Dr Thomas Giles (Louisiana State University Medical School, New Orleans), president of the American Society of Hypertension, told heart wire that the ASCOT results are "good news." It's no surprise that the combination of the so-called "newer" agents did well, since ACE inhibitors and calcium channel blockers are pretty well established in this setting, he said. "It doesn't mean that there aren't good uses still for beta blockers and diuretics," he said, but it does mean that that there are now a wide variety of useful agents for physicians to choose from. "It's still a matter of individual physicians tailoring a regimen to the specific needs of their patient."

"I think it will change medical practice," Dr Phillip Poole-Wilson (Imperial College London, UK) told heart wire . "If I were going on treatment of high blood pressure, I don't think I would go on the old regime."

Dr Franz H Messerli (St Luke's-Roosevelt Hospital, New York, NY) said the ASCOT results reinforce an earlier lesson from the VALUE study, that in complex patients such as those in ASCOT, a calcium antagonist should be part of the antihypertensive cocktail.
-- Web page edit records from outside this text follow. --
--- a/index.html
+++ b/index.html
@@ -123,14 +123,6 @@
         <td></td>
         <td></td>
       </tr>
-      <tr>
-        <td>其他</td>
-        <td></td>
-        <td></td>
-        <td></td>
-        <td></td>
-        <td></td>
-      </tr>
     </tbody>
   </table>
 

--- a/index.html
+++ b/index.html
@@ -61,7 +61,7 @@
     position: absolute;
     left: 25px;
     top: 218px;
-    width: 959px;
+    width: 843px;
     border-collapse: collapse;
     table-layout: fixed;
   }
In VALUE, as in ASCOT, blood-pressure control was achieved more promptly with amlodipine.

 
ALLHAT notwithstanding, ASCOT clearly makes beta blockers and diuretics OLDHAT.
 

A calcium antagonist, Messerli said, "together with an ACE inhibitor if needed, allows for better blood-pressure control, fewer side effects such as new-onset diabetes, less add-on medication for better persistence with antihypertensive therapy, and last but not least, a greater reduction in morbidity and mortality than with beta blockers and diuretics.

"ALLHAT notwithstanding, ASCOT clearly makes beta blockers and diuretics OLDHAT."
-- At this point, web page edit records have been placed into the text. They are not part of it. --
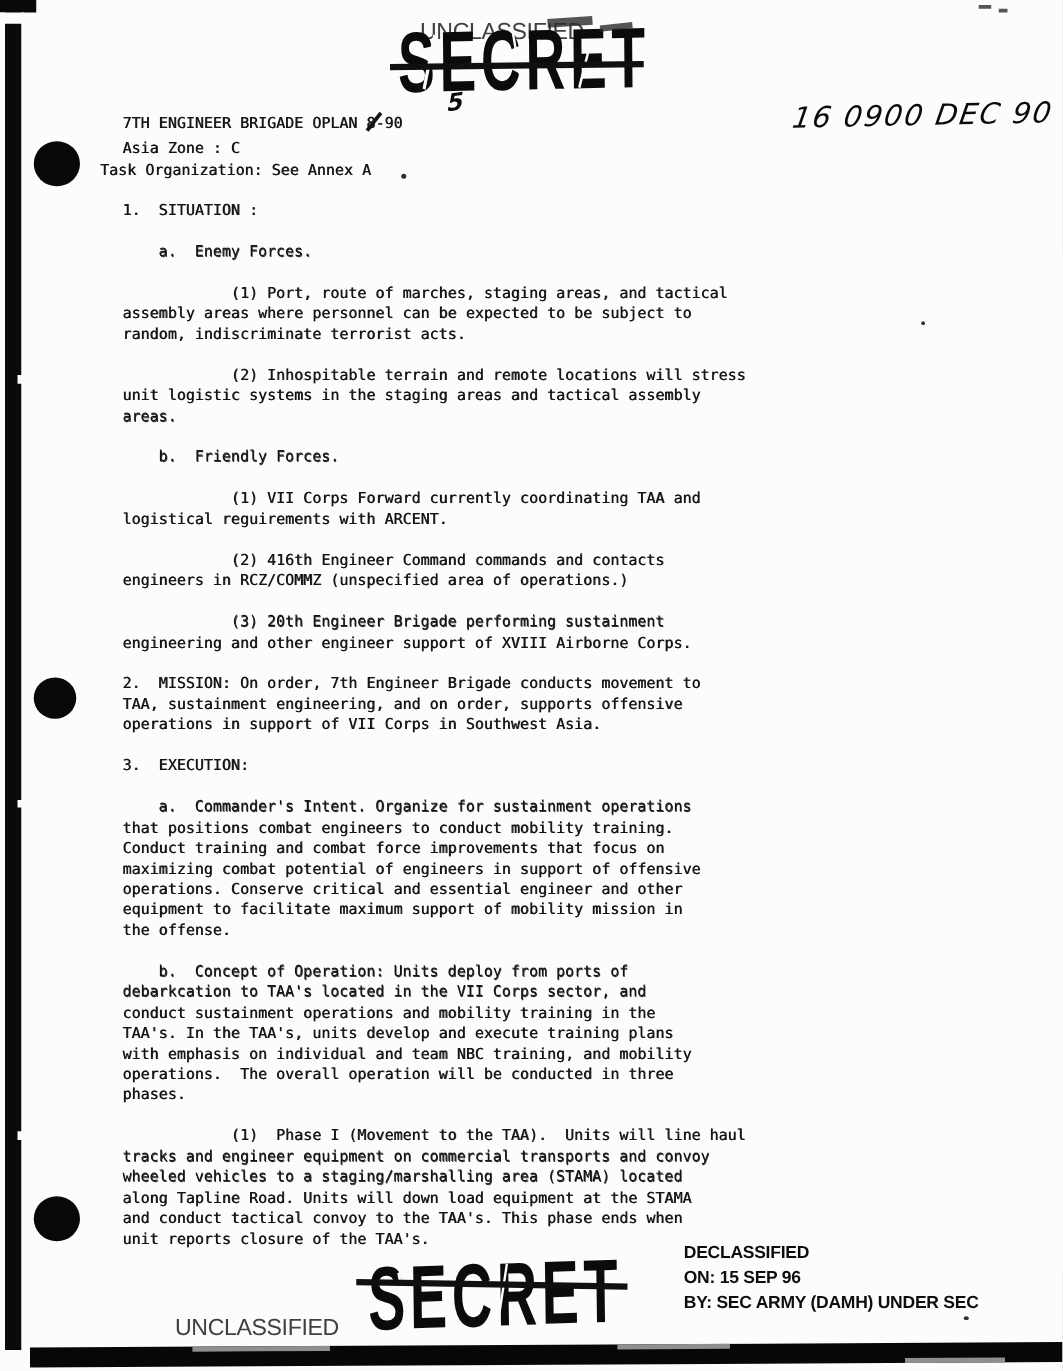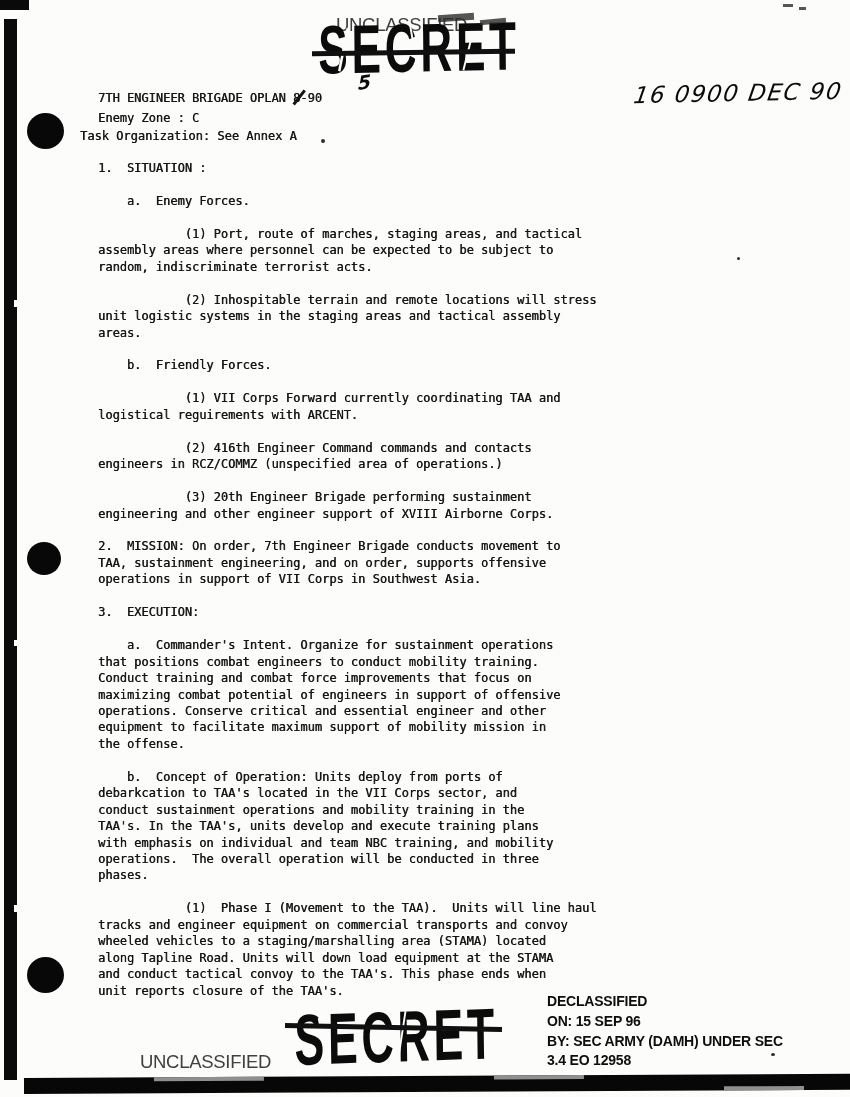--- a/index.html
+++ b/index.html
@@ -90,7 +90,7 @@
   <div class="mono title-line"><span>7TH ENGINEER BRIGADE OPLAN </span><span class="struck">8</span><span>-90</span></div>
   <span class="hand correction">5</span>
   <div class="hand date">16 0900 DEC 90</div>
-  <div class="mono line2">Enemy Zone : C</div>
+  <div class="mono line2">Asia Zone : C</div>
   <div class="mono line3">Task Organization: See Annex A</div>
 
   <pre class="mono body-text">1.  SITUATION :

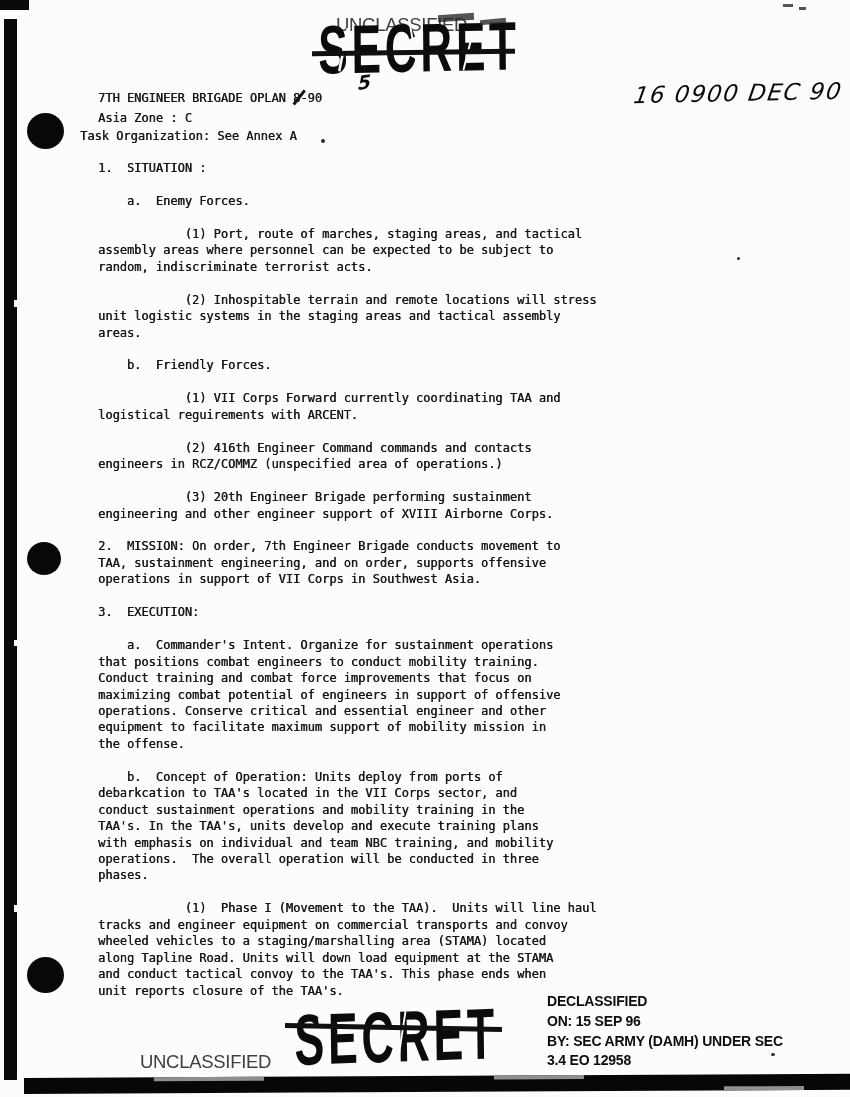--- a/index.html
+++ b/index.html
@@ -158,7 +158,6 @@
     <div>DECLASSIFIED</div>
     <div>ON: 15 SEP 96</div>
     <div>BY: SEC ARMY (DAMH) UNDER SEC</div>
-    <div>3.4 EO 12958</div>
   </div>
 
 </div>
The principal sponsor of ASCOT is Pfizer Inc, New York, with support provided by Servier Research Group, Paris, France, and Leo Laboratories, Copenhagen, Denmark.

The trial was jointly coordinated by the Imperial College London (International Center for Circulatory Health, National Heart and Lung Institute at St Mary's Hospital, London, UK) and the Scandinavian Coordinating Center (Scandinavian CRI AB), Göteborg, Sweden.